• [TASK DESCRIPTION]: What should you transcribe? Every line from the top of the records below through the line with "[140,1114,306,1133] // logLevel: PANIC", exactly, and no pictures.

Segment Start: DATA EXTRACTS

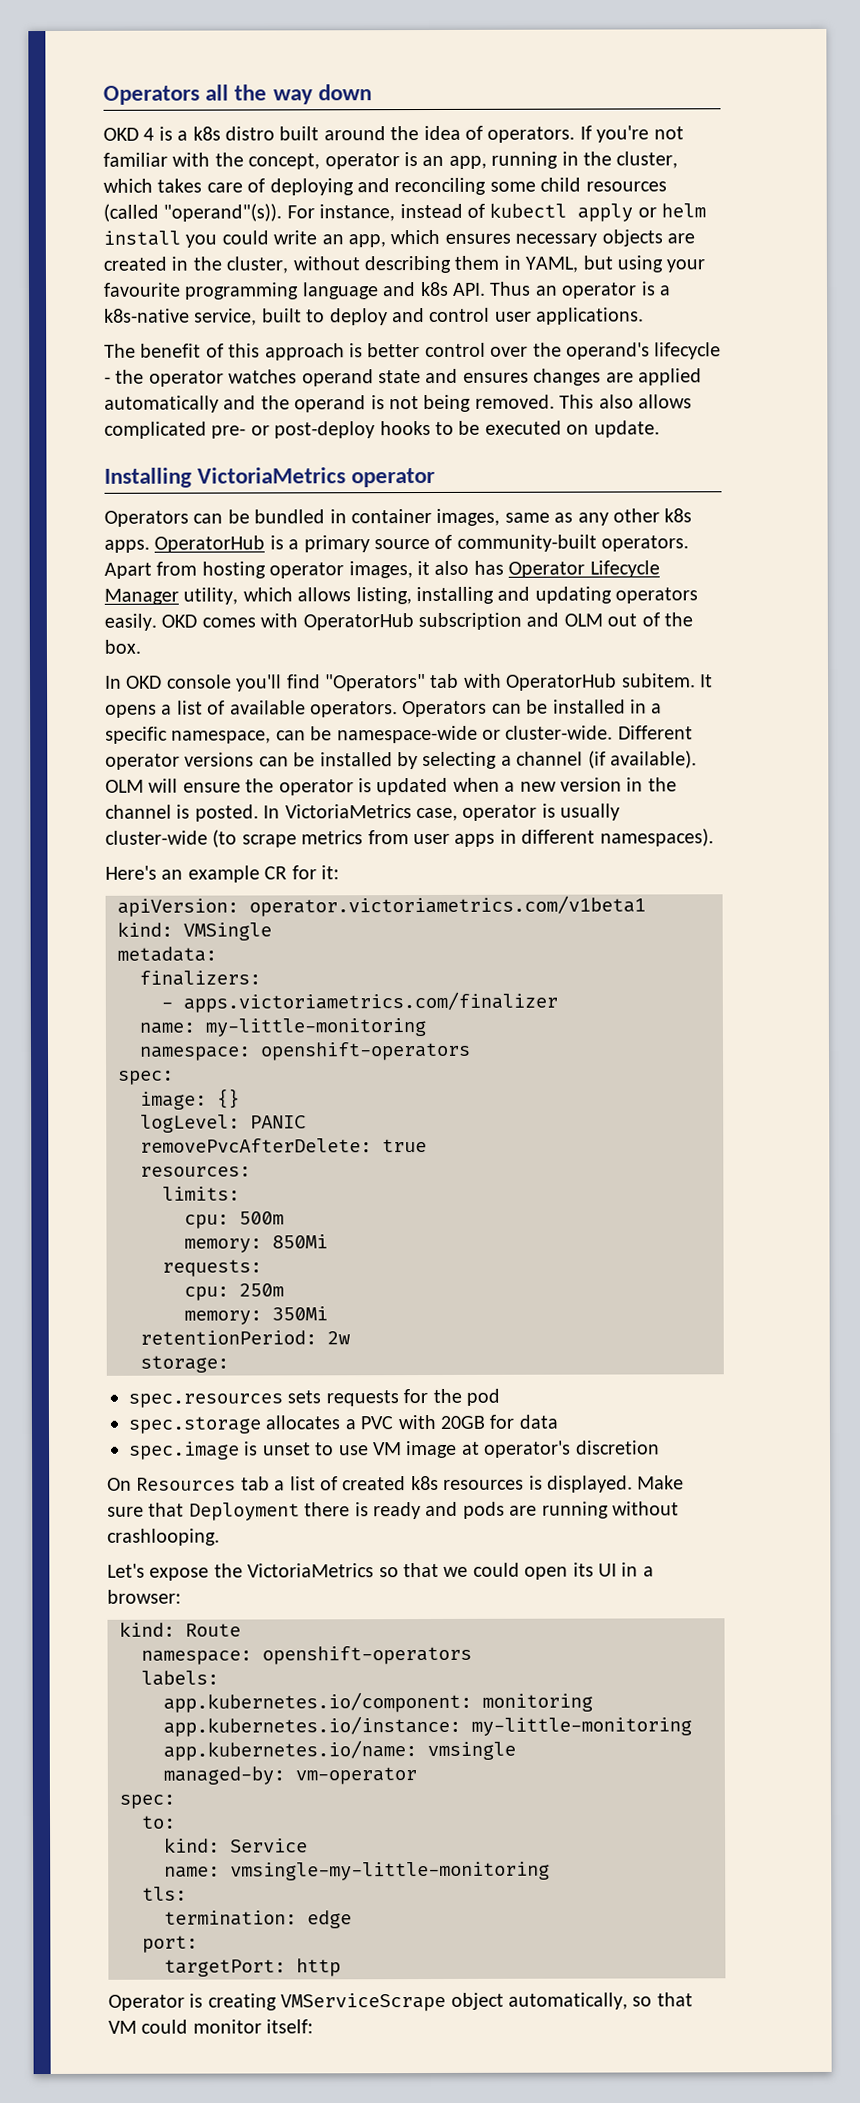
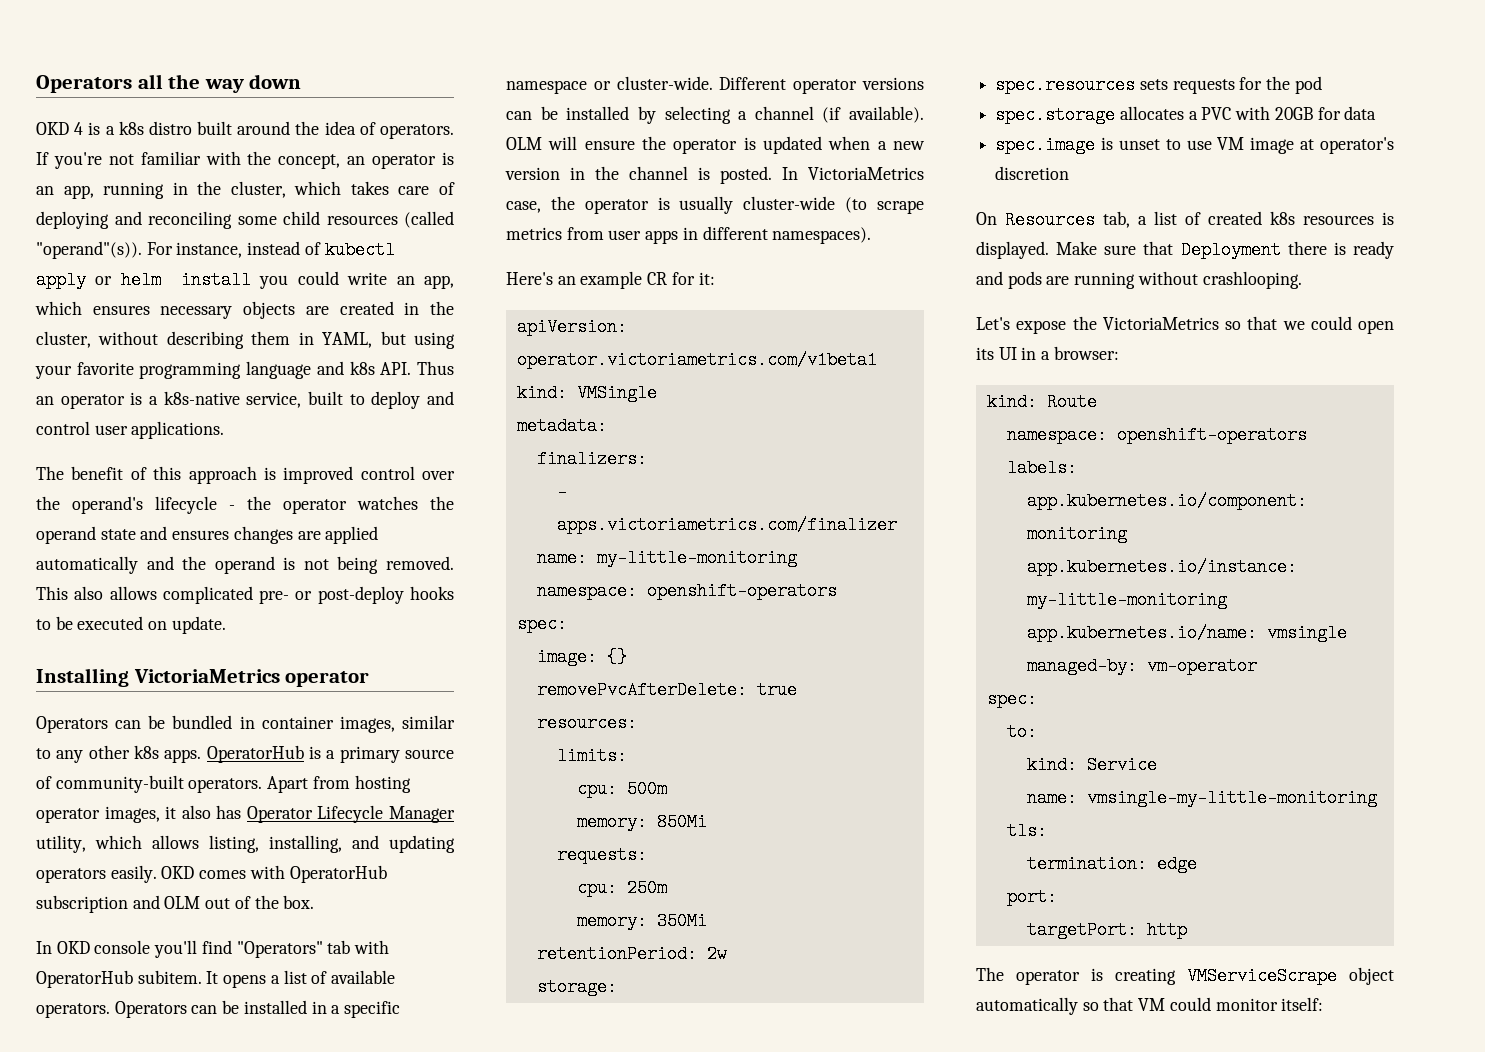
(321, 161) none -> [347,156,366,165] an
[103,282,181,297] favourite -> [76,362,134,375] favorite
[367,343,421,358] better -> [283,466,354,484] improved
(298, 376) none -> [430,496,454,510] the
[504,512,574,523] same as -> [402,715,455,729] [36,748,51,759] similar to
[416,586,494,605] installing -> [269,835,342,853] installing,
[171,725,478,744] namespace, can be namespace-wide -> [506,80,587,94] namespace
(458, 814) none -> [550,196,575,210] the
[140,1114,306,1133] // logLevel: PANIC -> (627, 657) none
[240,1476,270,1491] tab -> [1103,211,1130,228] tab,
[108,1994,185,2011] Operator -> [976,967,1080,985] The operator
[508,1992,628,2010] automatically, -> [976,997,1078,1015] automatically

Segment End: DATA EXTRACTS

• [ANSWER SECTION]:
(321, 161) none -> [347,156,366,165] an
[103,282,181,297] favourite -> [76,362,134,375] favorite
[367,343,421,358] better -> [283,466,354,484] improved
(298, 376) none -> [430,496,454,510] the
[504,512,574,523] same as -> [402,715,455,729] [36,748,51,759] similar to
[416,586,494,605] installing -> [269,835,342,853] installing,
[171,725,478,744] namespace, can be namespace-wide -> [506,80,587,94] namespace
(458, 814) none -> [550,196,575,210] the
[140,1114,306,1133] // logLevel: PANIC -> (627, 657) none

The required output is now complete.